Three more Java Enhancement Proposals were proposed for targeting JDK 11 today. The three JEPs are JEP 181 ["http://openjdk.java.net/jeps/181"], JEP 315 ["JEP 315: Improve Aarch64 Intrinsics"], and JEP 333 ["JEP 333: ZGC: A Scalable Low-Latency Garbage Collector (Experimental)"]. The targeting of these three JEPs for JDK 11 was announced today on the OpenJDK jdk-dev mailing list in the respective posts "JEP proposed to target JDK 11: 181: Nest-Based Access Control", "JEP proposed to target JDK 11: 315: Improve Aarch64 Intrinsics", and "JEP proposed to target JDK 11: 333: ZGC: A Scalable Low-Latency Garbage Collector (Experimental)". Each JEP proposal is open for roughly one week and, if there are no objections, will be targeted officially to JDK 11 next week.

The purpose of JEP 181 is to "introduce nests" and the JEP's "Summary" states that "nests" are significant because they "allow classes that are logically part of the same code entity, but which are compiled to distinct class files, to access each other's private members without the need for compilers to insert accessibility-broadening bridge methods." A nice overview of JEP 181 can be found in the article "Java Nestmates Makes Progress," in which author Ben Evans describes this JEP as "a technical enhancement to the platform that pays off a 20 year old architectural debt introduced in Java 1.1."

The purpose of JEP 315, according to its "Summary," is to "improve the existing string and array intrinsics, and implement new intrinsics for the java.lang.Math sin, cos and log functions, on AArch64 processors."

The experimental JEP 333 introduces the "Z Garbage Collector," which the JEP's "Summary" section states is "also known as ZGC" and "is a scalable low-latency garbage collector." I like the "At a glance" sentence in the "Description" section that explains, "ZGC is a concurrent, single-generation, region-based, NUMA-aware, compacting collector. Stop-the-world phases are limited to root scanning, so GC pause times do not increase with the size of the heap or the live set." The JEP also explicitly states, "It is not a goal to provide working implementations for platforms other than Linux/x64." Important limitations of the initial version of ZGC are spelled out in the aptly named "Limitations" section which states, "The initial experimental version of ZGC will not have support for class unloading." Another limitation listed in that same section is, "ZGC will initially not have support for JVMCI (i.e. Graal)."

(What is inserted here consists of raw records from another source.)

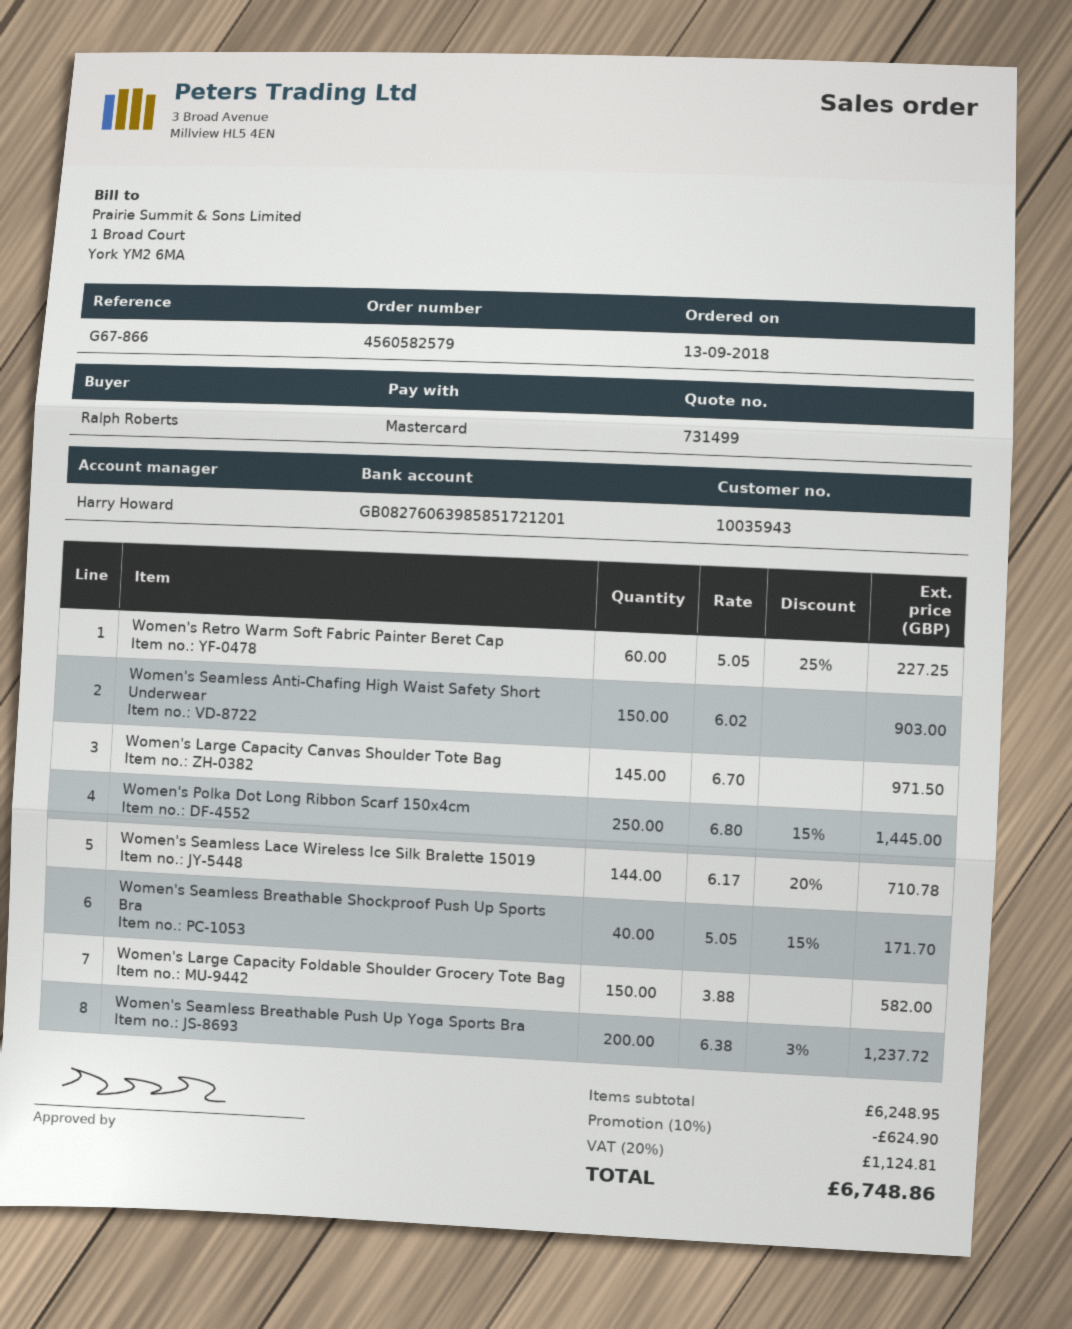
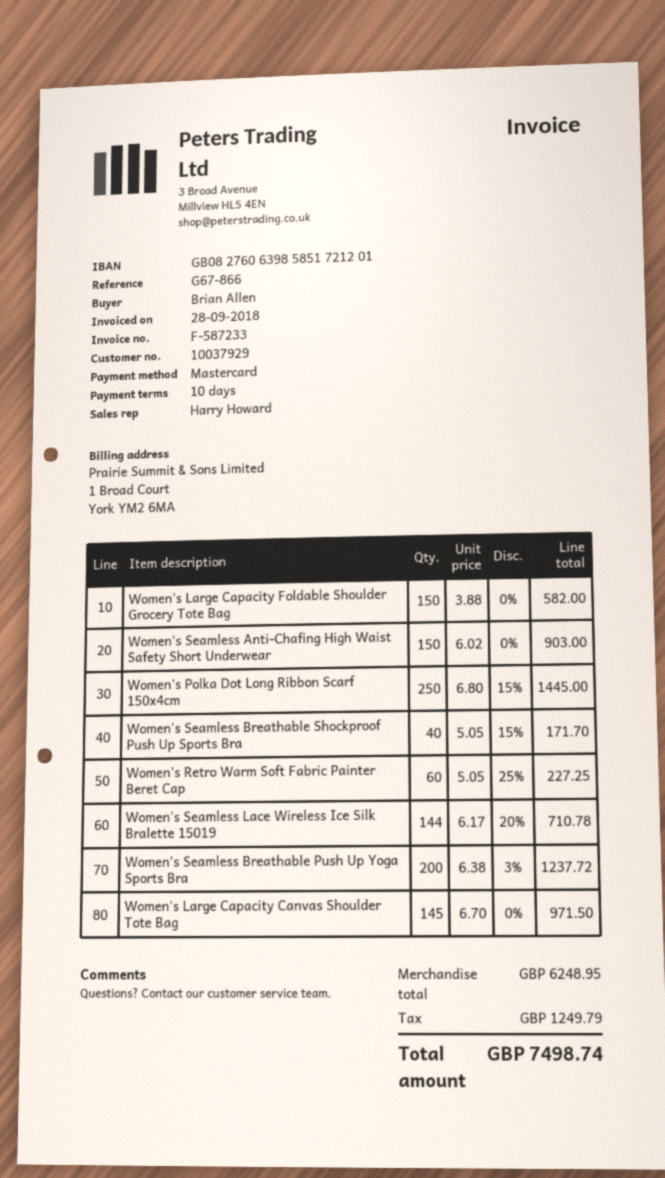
customer number: 10035943 -> 10037929
ordered by: Ralph Roberts -> Brian Allen
discount: 10% = 624.90 -> none
tax: 1124.81 -> 1249.79
total: 6748.86 -> 7498.74

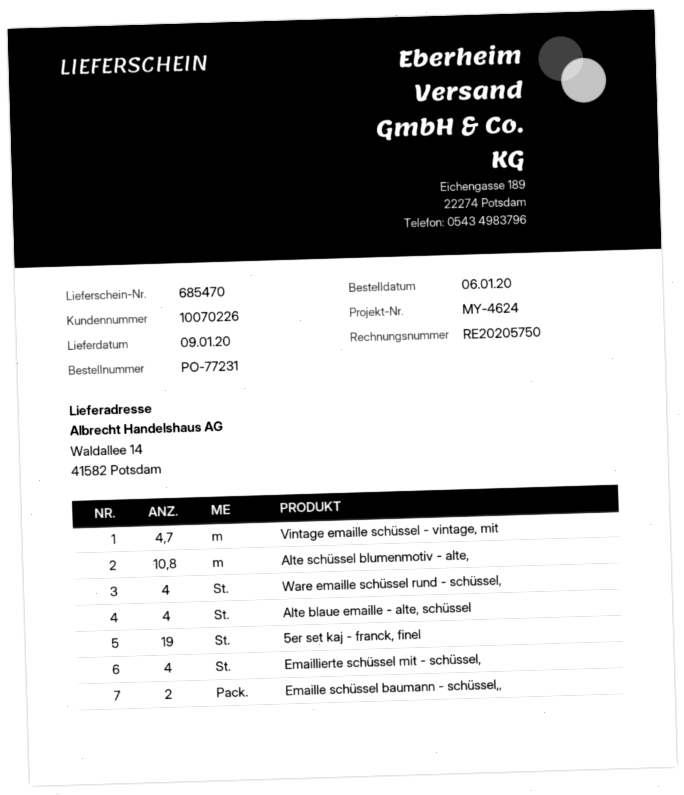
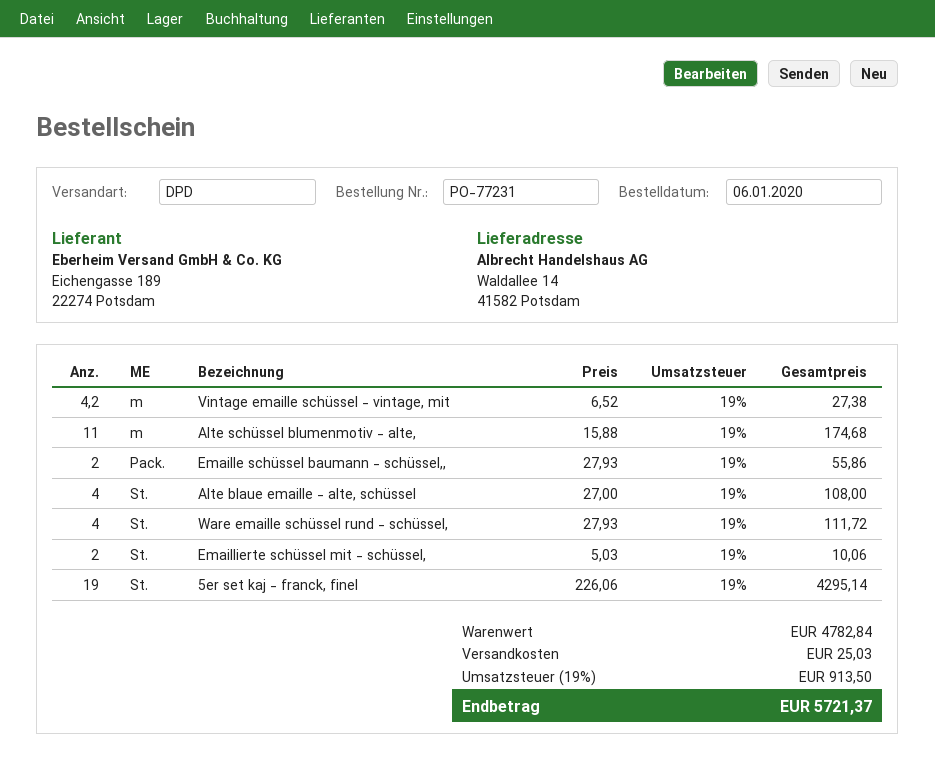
Vintage emaille schüssel - vintage, mit: 4.7 -> 4.2
Alte schüssel blumenmotiv - alte,: 10.8 -> 11
Emaillierte schüssel mit - schüssel,: 4 -> 2

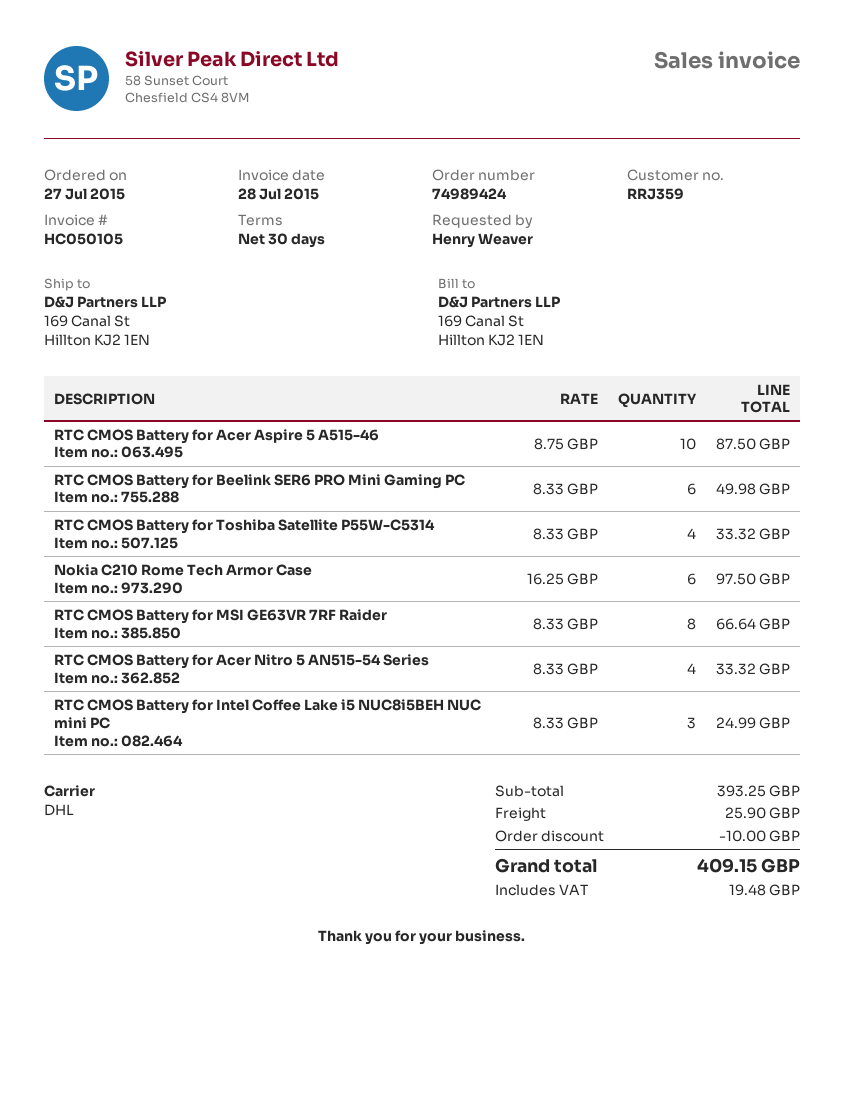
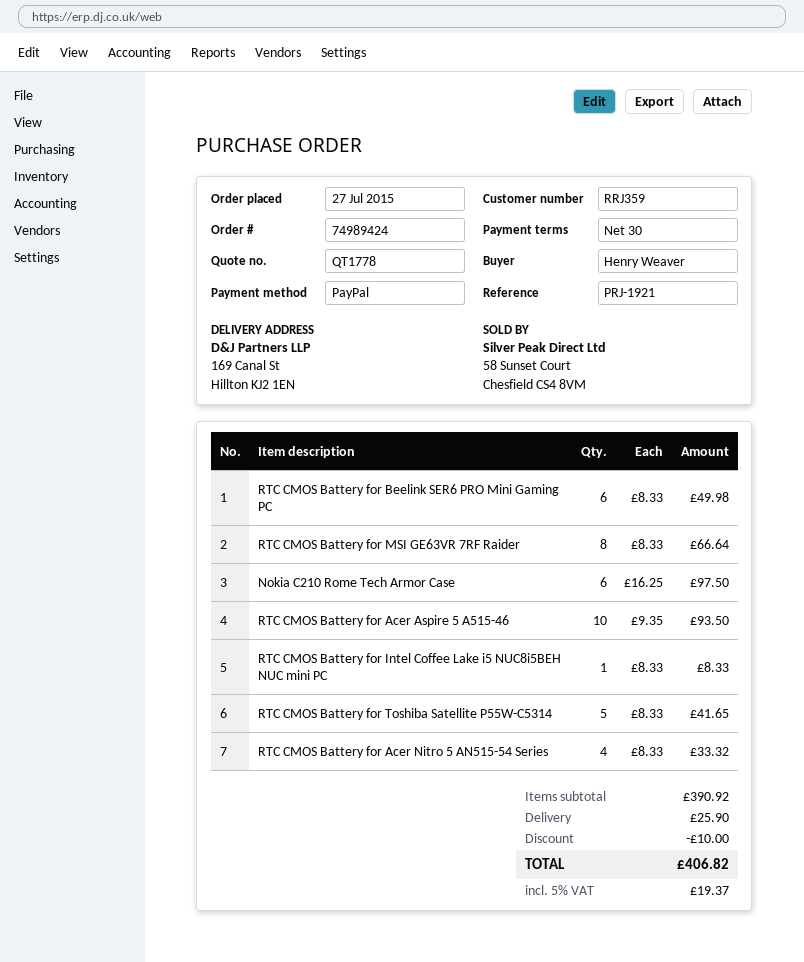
RTC CMOS Battery for Acer Aspire 5 A515-46: 10 x 8.75 = 87.50 -> 10 x 9.35 = 93.50
RTC CMOS Battery for Toshiba Satellite P55W-C5314: 4 x 8.33 = 33.32 -> 5 x 8.33 = 41.65
RTC CMOS Battery for Intel Coffee Lake i5 NUC8i5BEH NUC mini PC: 3 x 8.33 = 24.99 -> 1 x 8.33 = 8.33
subtotal: 393.25 -> 390.92
tax: 19.48 -> 19.37
total: 409.15 -> 406.82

With today's announcements, there are now four JEPs waiting approval to be targeted for JDK 11. Besides the three covered in this post, JEP 330 had its review process for targeting JDK 11 extended to this week. Nine JEPs have already been targeted to JDK 11 as of this writing.

2 comments:

@DustinMarx said...

Mark Reinhold messages on the OpenJDK jdk-dev mailing list today announced JEP 181 proposed to target JDK 11 and JEP 333 proposed to target JDK 11. It was similarly announced yesterday on this same mailing list that JEP 315 is proposed to target JDK 11. Other Reinhold messages on this mailing list today have announced candidate JEPs: JEP 335 ["Deprecate the Nashorn JavaScript Engine"] and JEP 336 ["Deprecate the Pack200 Tools and API"].

@DustinMarx said...

It was announced today that "JDK 11 is now in Rampdown Phase One," which means "the overall feature set is frozen" and "no further JEPs will be targeted to this release."